Interestingly, this is a theme picked up by the Australian Energy Market Operator in the latest update of its National Transmission Network Development Plan (NTNDP) that has been released on Wednesday. The AEMO has been pushing its NEMLink proposal, which is designed to reinforce the backbone of the National Electricity Market, and transform it into a truly national market (except WA) rather than a series of interconnected regional markets.

However, under the strict guidelines of the current regulatory framework, AEMO says that it cannot justify the investment, even though its studies conclude that on a broader economic perspective (such as the increased build out of renewables and other generation, avoided losses etc), it would deliver a net benefit of $3.5 billion.

“Traditionally, transmission augmentation occurs around known load and generation centres, but we are now seeing new generation based in more remote areas, and the nature of load profiles is changing along with the nature of the market," it writes. “We need to take a new approach to future investments in transmission to maximise the benefits of this new generation.”

The AEMO report looks specifically at how to meet the expected build out of wind generation over the next decade, and potentially geothermal and solar thermal in the decade after, and how to best plan for the deployment of gas as a significant transitional fuel source (it notes it might be cheaper to build gas pipelines rather than transmission lines in some cases). And it also looks at how to manage the inevitable growth of rooftop solar PV, and the anticipated boom in interest in electric vehicles.

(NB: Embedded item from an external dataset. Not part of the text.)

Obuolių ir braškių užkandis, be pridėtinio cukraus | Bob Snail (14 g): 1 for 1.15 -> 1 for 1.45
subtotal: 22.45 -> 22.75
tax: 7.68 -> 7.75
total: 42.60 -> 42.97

While the AEMO takes a more conservative approach that Bell and Johnston, the report has recognised the potential of new technologies such as solar PV and EVs to alter demand and network spending patterns. On PV, the report said it has the potential to moderate peak demand; and it’s not just the number of electrons that are produced by the panels and at what time (subject to considerable debate among readers of this web site), it is because the owners of solar PV and other “own-use” generation are showing significant changes to their own consumption patterns.

The study found that the scale of small-scale solar over the next 20 years would result in a significant contribution to energy produced, particularly on clear days, and the combination of rooftop solar PV and owners matching their consumption with their output would also help reduce maximum demand, to the point where network investment could be delayed, especially in those areas with high PV uptake. However, it did not look at storage, a key component of the Bell/Johnston analysis.

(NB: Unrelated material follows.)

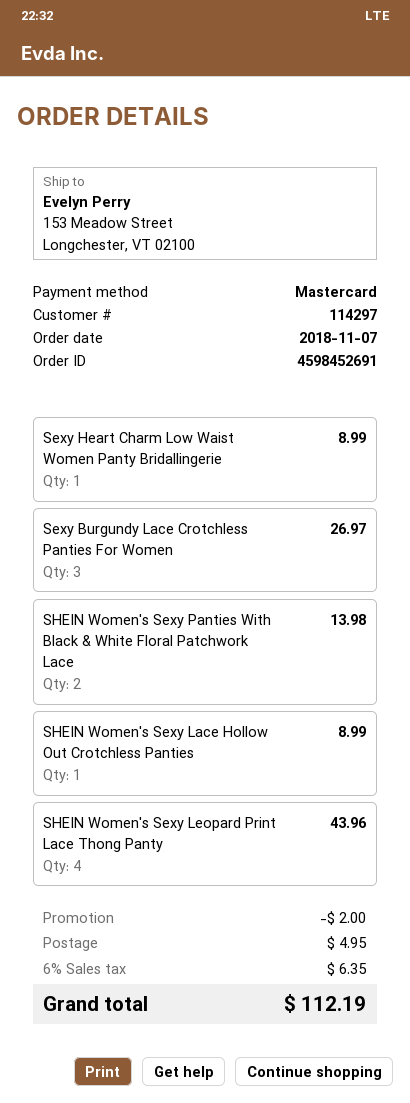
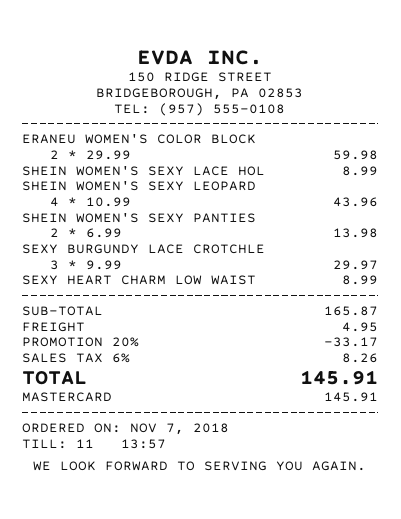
Sexy Burgundy Lace Crotchless Panties For Women: 3 for 26.97 -> 3 for 29.97
ERANEU WOMEN'S COLOR BLOCK: none -> 2 for 59.98
discount: 2.00 -> 33.17
tax: 6% = 6.35 -> 6% = 8.26
total: 112.19 -> 145.91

The study also looked at a scenario where there was a high level of EV uptake in a city such as Sydney to learn the potential impact on the grid, particularly at peak times. In winter, because the peak is later, when people would presumably plug in their cars and their heaters at the same time when they got home, the impact was more dramatic. But in both cases, where 50 per cent of the EVs had controlled charging schemes – plugging in at 11pm or 2am – the impact was much reduced.

The findings underscored the need to have incentives to encourage customers to charge the cars at certain times, to impose standards for charging points to do the same, and the ability for remote control of charging points. And the report also recognised the potential to use plug-in vehicles as a source of power during those demand peaks and actually reduce network loading at peak times. This technology (sometimes referred to as vehicle-to-grid) is still in the early stages of development, the report finds, but it has the potential to provide more dynamic demand and supply characteristics.